Advisor: Prof. Indranath Mitra
Measuring magnetism from 4 K to 400 K. Design and construct a probe using AC magnetometry to measure the magnetic susceptibility of materials across a sweeping temperature range — from liquid helium to above room temperature. A small oscillating current generates an AC magnetic field; a pickup coil with lock-in detection measures the induced response.

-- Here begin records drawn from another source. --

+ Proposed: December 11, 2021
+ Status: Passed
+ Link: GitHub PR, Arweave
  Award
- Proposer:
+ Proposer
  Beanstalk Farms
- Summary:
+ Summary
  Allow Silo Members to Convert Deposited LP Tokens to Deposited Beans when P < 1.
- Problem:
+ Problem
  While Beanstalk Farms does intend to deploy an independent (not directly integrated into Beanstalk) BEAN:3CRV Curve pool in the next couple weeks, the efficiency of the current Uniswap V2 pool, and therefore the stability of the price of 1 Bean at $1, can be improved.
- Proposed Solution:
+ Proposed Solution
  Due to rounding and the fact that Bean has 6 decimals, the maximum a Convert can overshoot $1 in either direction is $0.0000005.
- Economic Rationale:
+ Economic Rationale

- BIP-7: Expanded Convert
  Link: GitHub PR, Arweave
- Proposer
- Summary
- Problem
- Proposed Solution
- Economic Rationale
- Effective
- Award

Advisor: Prof. Mumtaz Qazilbash
This is the closest approximation to graduate-level research available to undergraduates. Students define a research question, review literature, design experiments, collect and analyze data, and defend their thesis before a faculty committee. Honors students often publish their work, present at conferences, file patents, and use their thesis as a springboard to graduate research and high paying industry positions. Dr. Yang advises several honors students each year, often on projects that connect directly to her funded research programs.
為學日益,為道日損。Tao Te Ching · Chapter XLVIII“In pursuit of learning, every day something is gained.
In pursuit of the way, every day something is released.”